White v. Harris

19 S.W. 1077, 85 Tex. 42, 1892 Tex. LEXIS 812
CourtTexas Supreme Court
DecidedMay 24, 1892
DocketNo. 7167.
StatusPublished
Cited by5 cases

This text of 19 S.W. 1077 (White v. Harris) is published on Counsel Stack Legal Research, covering Texas Supreme Court primary law. Counsel Stack provides free access to over 12 million legal documents including statutes, case law, regulations, and constitutions.

Bluebook
White v. Harris, 19 S.W. 1077, 85 Tex. 42, 1892 Tex. LEXIS 812 (Tex. 1892).

Opinion

COLLARD, Judge,

Section A.—This suit was instituted in the District ■Court of Lampasas County, on the 11th day of April, 1889, by the appellee F. J. Harris against appellants Martin White and Mary White and against one Goodwin, for the east tenement of lot 7 in block 11, in the old town of Lampasas, the suit being in form of trespass to try title.

*44 Goodwin disclaimed all title, except that he was holding as tenant of Mrs. White.

Defendants Martin White and wife filed general demurrer, special exceptions to the petition, and plea of not guilty. They also answered specially, setting up, that plaintiff claimed the land by virtue of sheriff’s sale and deed under an execution issued by the clerk of the District Court of Lampasas County June 7, 1887, in cause number 929, Harriet Holly et al. v. Martin White, and that the execution was without authority of law and void: First, because it was issued under a judgment in said cause, May 21, 1887, after White had given notice of appeal and perfected the appeal by supersedeas bond filed the 11th day of June, within twenty days after adjournment of the court, which bond was approved by the clerk of the court. Second, because of the great inadequacy of the price bid by plaintiff at the sale, only §10, the reasonable value of the property being §3000. Third, because Martin White had no title to the property sold.

Mrs. White, joined by her husband, further set up, that the land was her separate estate, derived by deed to her from John Markward, of date the 22d day of November, 1881, which was duly recorded in the proper records of Lampasas County in November, 1881; that no part of the purchase money recited paid in the deed was paid by her husband out of their community estate, and that the note for §392.50, recited in the deed as having been given by her and her husband, was not paid by her husband, and it was so understood by the parties at the time that it was not to be paid out of community funds, and that Markward did not look to-Martin White for such payment. It is also alleged that plaintiff had actual notice at the time of the sale that the lot was the separate estate of Mrs. White, and had his sheriff’s deed placed upon record, that the same was a cloud upon her title, and she asked that it be cancelled.

Plaintiff filed general and special exceptions to the answer, and replied,, that the appeal bond in cause number 929 was filed after execution had issued, and that the same was insufficient to authorize the clerk to issue a supersedeas thereon, or to stay the judgment; and that the execution was held up by plaintiff in cause number 929 to give White time to sue out a writ of error, which he failed to do.

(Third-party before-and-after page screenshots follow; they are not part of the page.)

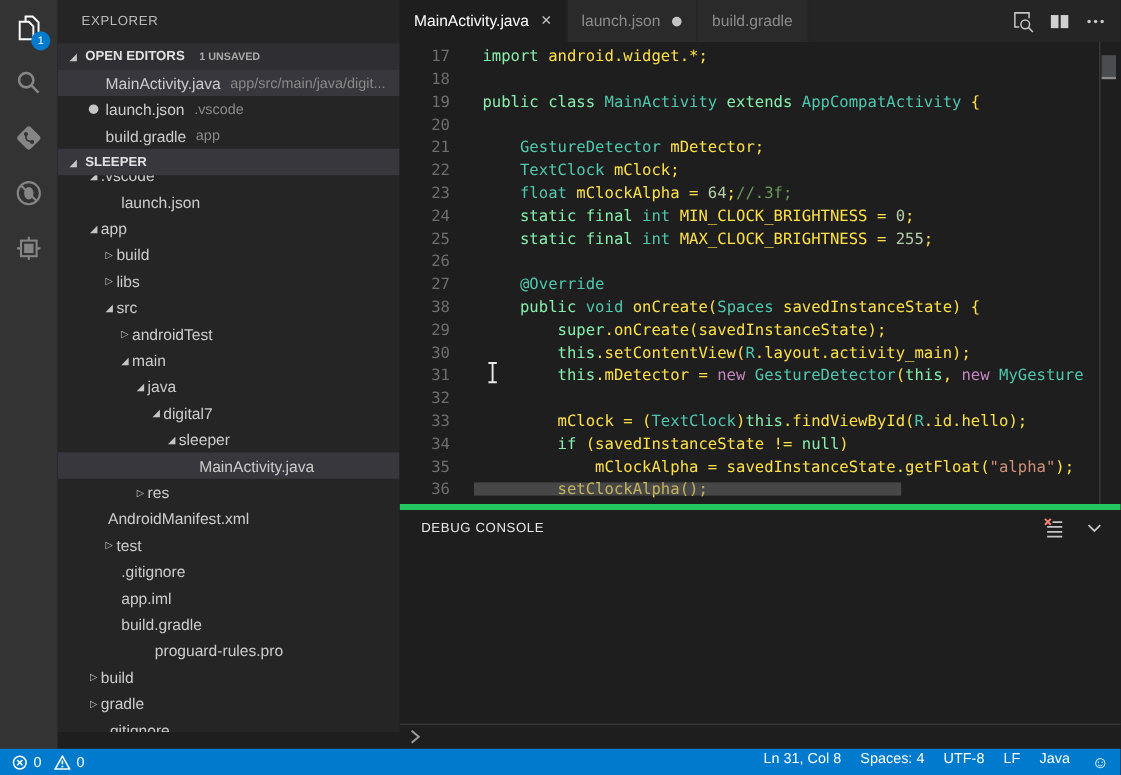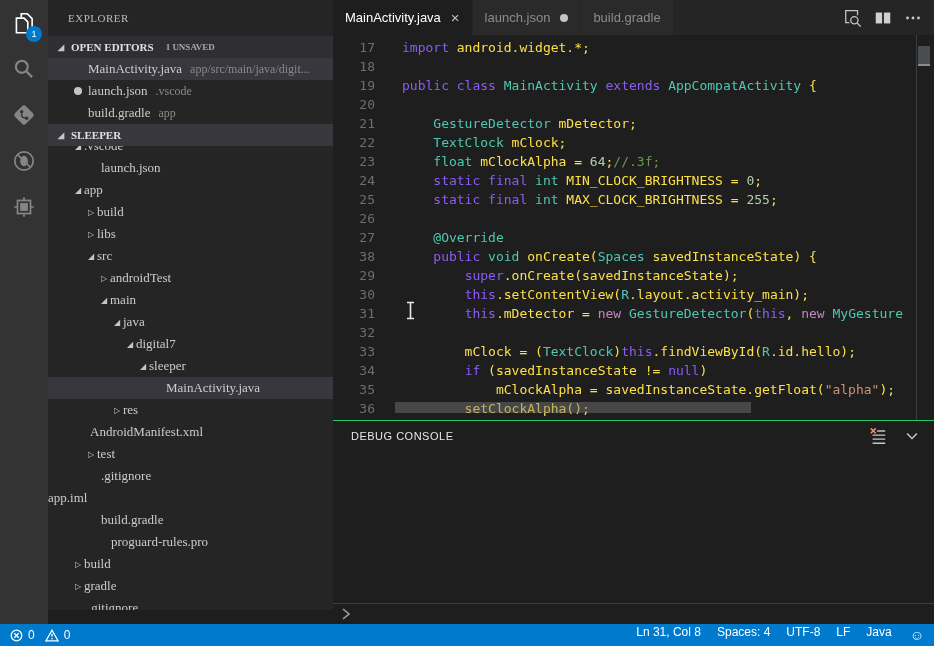"EXPLORER" #sidebar { font-family: Liberation Serif, serif -> none }
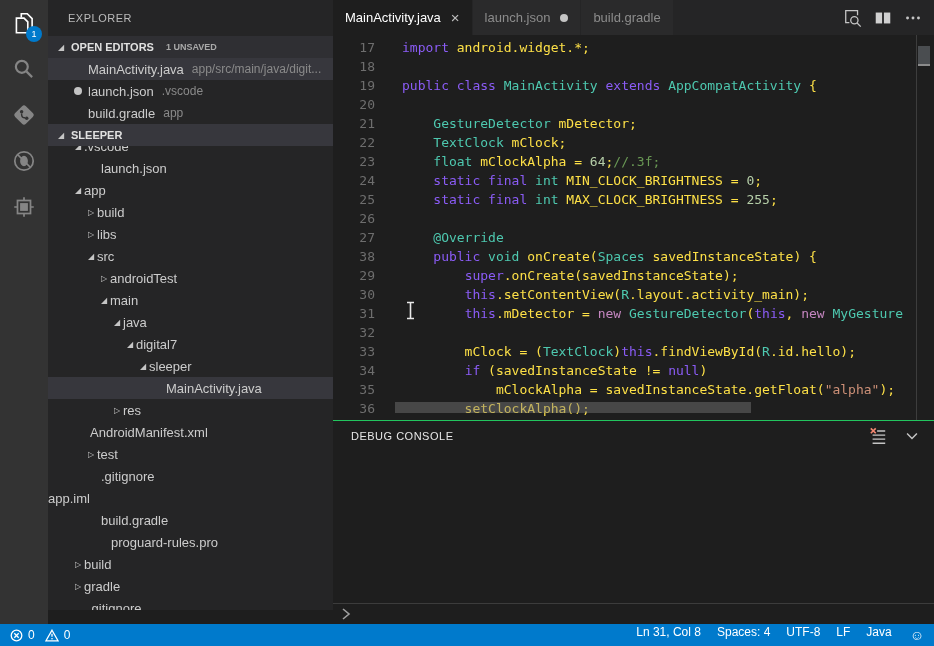"import" .tk-k { color: #8b5cf6 -> #86efac }
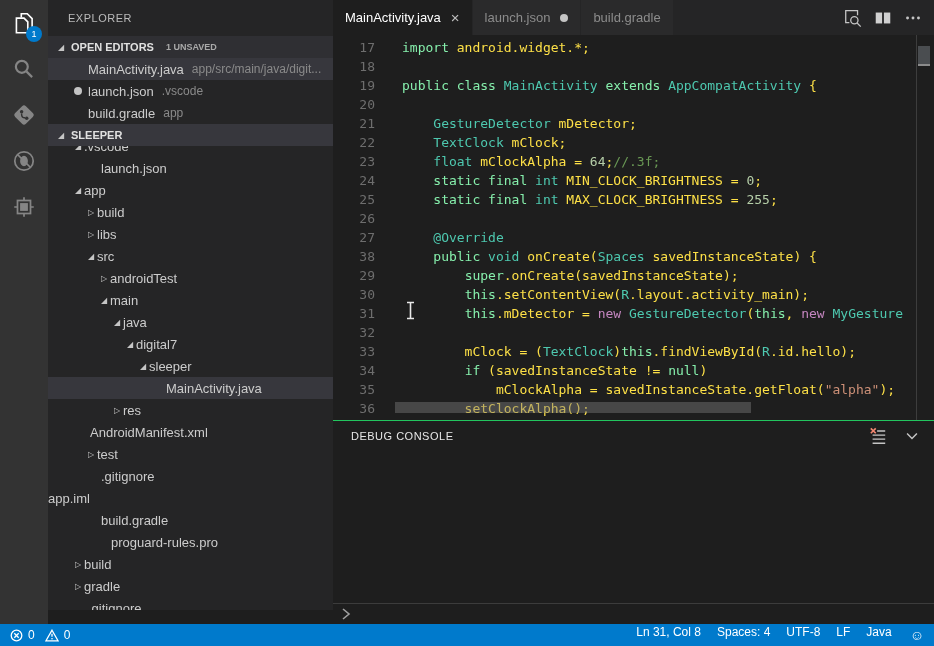"DEBUG CONSOLE" #panel { border-top: 1px solid #22c55e -> 5px solid #22c55e }
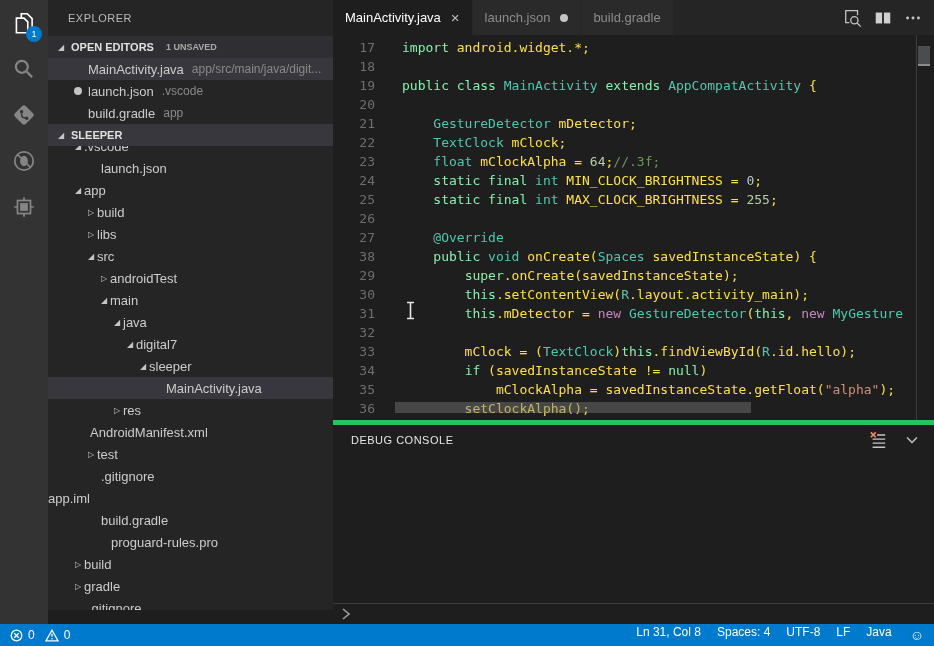"app.iml" div.tree-row { padding-left: none -> 53px }
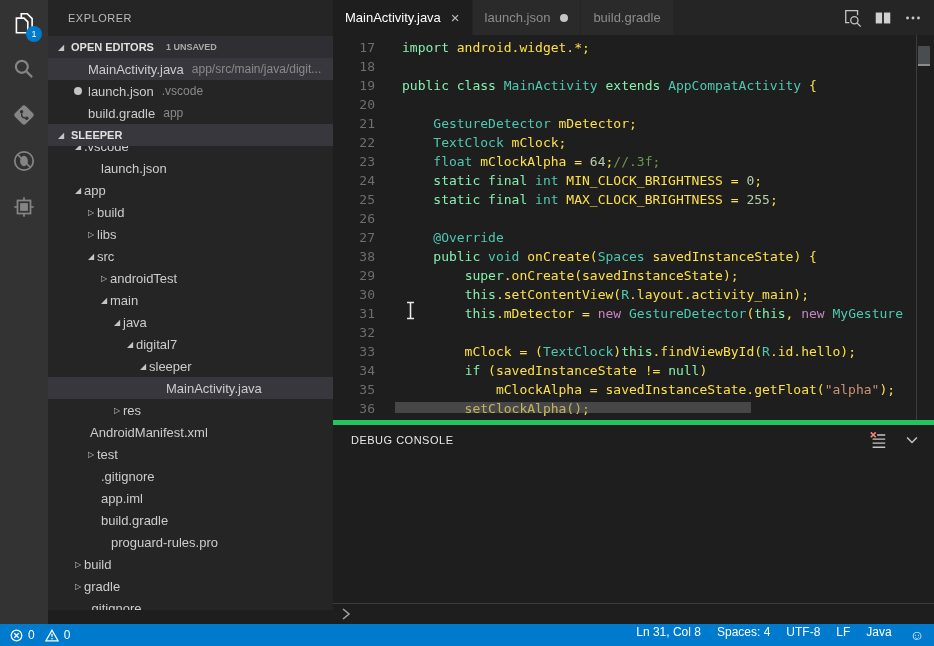"proguard-rules.pro" div.tree-row { padding-left: 63px -> 81px }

That Martin White’s attorney, acting for him, gave notice at the sale that he did not own the property, and thus deterred persons from bidding more for the land. That the debt which passed into the judgment in suit number 929 was existing at the time of the-deed by Markward to Mrs. White; that Martin White was then, was for a long time before, and is now insolvent, and whatever was paid to Mark-ward as a consideration to him for the land was paid out of the community estate of White and wife, and the property at the time of the sale was their community.

May 25, 1889, the cause was tried by the court without a jury, and *45 judgment rendered for plaintiff for the land, from which Martin and Mary White have appealed and assigned errors.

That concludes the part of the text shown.